# J W Benson. 1889.



## hartley353 (Nov 8, 2013)

Recent restoration.


----------



## gimli (Mar 24, 2016)

Lovely. What work did you do on it ?


----------



## stdape (Mar 9, 2018)

It is nice, did u service it or is it a show piece?


----------



## MyrridinEmrys (Sep 27, 2017)

1989? 1899 surely? :thumbsup:


----------



## hartley353 (Nov 8, 2013)

1899 Is the correct year. The watch came to me with the silver black. several dings in the case which I have managed to press out. The crystal was broken, and the movement seized with oil turned to varnish the balance was worn, and needed to be repaired. Probably taken a year to get it back to a running state. Most of the work being on the case. The watch now has a period Benson key. One peculiarity of the movement is that it winds anticlockwise.


----------



## stdape (Mar 9, 2018)

Thats brilliant to restore it like that. Sometimes its worth the wait.


----------



## Jez1889 (May 29, 2018)

Stunning watch. Did you carry out the repairs yourself? I would love to try my hand at a project, just not sure I am brave enough to try!


----------



## ZenArcade (Aug 17, 2016)

hartley353 said:


> 1899 Is the correct year. The watch came to me with the silver black. several dings in the case which I have managed to press out. The crystal was broken, and the movement seized with oil turned to varnish the balance was worn, and needed to be repaired. Probably taken a year to get it back to a running state. Most of the work being on the case. The watch now has a period Benson key. One peculiarity of the movement is that it winds anticlockwise.

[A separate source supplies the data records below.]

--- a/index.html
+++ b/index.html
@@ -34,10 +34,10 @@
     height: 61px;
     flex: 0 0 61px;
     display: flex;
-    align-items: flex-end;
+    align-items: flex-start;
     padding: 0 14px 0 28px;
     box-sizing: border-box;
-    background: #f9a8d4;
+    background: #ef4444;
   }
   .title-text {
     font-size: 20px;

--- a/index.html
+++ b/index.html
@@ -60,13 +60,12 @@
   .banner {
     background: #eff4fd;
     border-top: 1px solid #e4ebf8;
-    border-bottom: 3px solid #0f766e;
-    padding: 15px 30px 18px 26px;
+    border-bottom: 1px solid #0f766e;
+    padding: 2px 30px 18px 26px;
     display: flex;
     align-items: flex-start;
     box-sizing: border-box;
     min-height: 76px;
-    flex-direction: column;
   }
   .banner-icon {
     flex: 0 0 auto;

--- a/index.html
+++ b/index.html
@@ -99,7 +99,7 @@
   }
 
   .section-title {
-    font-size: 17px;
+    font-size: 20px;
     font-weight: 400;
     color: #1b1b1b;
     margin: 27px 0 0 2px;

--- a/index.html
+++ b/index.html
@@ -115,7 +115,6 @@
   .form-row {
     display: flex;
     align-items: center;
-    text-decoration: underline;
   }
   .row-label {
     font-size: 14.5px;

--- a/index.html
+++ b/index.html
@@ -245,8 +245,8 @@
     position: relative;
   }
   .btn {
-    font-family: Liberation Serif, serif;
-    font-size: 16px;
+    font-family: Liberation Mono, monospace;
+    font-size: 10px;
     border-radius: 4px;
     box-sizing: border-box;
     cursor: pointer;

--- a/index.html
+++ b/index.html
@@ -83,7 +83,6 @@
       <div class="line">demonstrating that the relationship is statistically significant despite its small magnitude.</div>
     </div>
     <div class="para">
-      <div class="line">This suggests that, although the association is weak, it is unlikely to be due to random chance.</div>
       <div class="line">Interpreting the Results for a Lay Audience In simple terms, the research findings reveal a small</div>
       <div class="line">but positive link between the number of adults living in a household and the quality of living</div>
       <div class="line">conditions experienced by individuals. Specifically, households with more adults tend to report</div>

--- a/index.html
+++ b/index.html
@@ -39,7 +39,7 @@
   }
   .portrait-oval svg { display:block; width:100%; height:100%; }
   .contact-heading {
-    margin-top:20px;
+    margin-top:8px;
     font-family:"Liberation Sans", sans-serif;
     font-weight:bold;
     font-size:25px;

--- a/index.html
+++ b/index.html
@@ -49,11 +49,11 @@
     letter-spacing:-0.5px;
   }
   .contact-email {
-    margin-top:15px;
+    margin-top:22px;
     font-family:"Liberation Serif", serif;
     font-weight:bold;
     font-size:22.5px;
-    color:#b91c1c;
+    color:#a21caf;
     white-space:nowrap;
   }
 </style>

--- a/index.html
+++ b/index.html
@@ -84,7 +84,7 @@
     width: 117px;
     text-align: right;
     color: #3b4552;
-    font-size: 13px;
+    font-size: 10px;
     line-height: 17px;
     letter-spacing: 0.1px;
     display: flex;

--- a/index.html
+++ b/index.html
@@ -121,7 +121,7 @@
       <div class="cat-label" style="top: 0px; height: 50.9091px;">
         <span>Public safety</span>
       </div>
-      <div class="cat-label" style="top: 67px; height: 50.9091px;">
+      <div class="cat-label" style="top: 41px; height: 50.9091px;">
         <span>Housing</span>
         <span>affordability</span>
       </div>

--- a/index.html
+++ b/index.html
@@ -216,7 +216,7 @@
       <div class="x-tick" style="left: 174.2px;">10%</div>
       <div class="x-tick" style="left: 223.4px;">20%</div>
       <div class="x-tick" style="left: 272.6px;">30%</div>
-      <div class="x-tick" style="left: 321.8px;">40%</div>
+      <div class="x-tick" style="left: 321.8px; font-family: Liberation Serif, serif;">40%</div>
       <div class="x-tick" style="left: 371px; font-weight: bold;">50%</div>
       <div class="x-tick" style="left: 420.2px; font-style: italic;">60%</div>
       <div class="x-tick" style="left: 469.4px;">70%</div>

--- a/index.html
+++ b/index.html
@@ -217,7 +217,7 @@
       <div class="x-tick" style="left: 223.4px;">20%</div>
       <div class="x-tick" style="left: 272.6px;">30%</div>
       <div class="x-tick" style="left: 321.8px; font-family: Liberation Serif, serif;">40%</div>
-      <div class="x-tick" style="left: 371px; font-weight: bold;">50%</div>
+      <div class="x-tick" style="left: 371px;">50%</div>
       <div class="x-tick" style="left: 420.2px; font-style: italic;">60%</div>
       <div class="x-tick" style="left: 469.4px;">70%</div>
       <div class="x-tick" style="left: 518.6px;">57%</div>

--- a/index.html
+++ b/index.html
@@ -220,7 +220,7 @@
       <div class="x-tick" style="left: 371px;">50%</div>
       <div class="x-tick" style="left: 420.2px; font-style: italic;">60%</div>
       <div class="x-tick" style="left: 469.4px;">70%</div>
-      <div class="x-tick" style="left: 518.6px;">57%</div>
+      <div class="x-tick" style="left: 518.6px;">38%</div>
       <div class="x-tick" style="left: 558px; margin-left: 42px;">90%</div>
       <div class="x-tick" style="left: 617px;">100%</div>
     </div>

 Excellent work well done.


----------



## vinn (Jun 14, 2015)

good show ! "silver black" is that the natural color of silver unpolished for a long time? vin


----------



## hartley353 (Nov 8, 2013)

Seems to be on many watches I find. When I frst started collecting pocket watches I was lucky to find two period books on pocket watch repairs. To keep down prices I only bought broken watches. Five years on broken ones are fetching good money now. Many seem to enjoy the pastime.


----------



## martinzx (Aug 29, 2010)

What a lovely post and a beautiful watch. Thanks for taking the time to photo the outcome a truly excellent job! Enjoy your labour!

Cheers Martin :thumbsup:


----------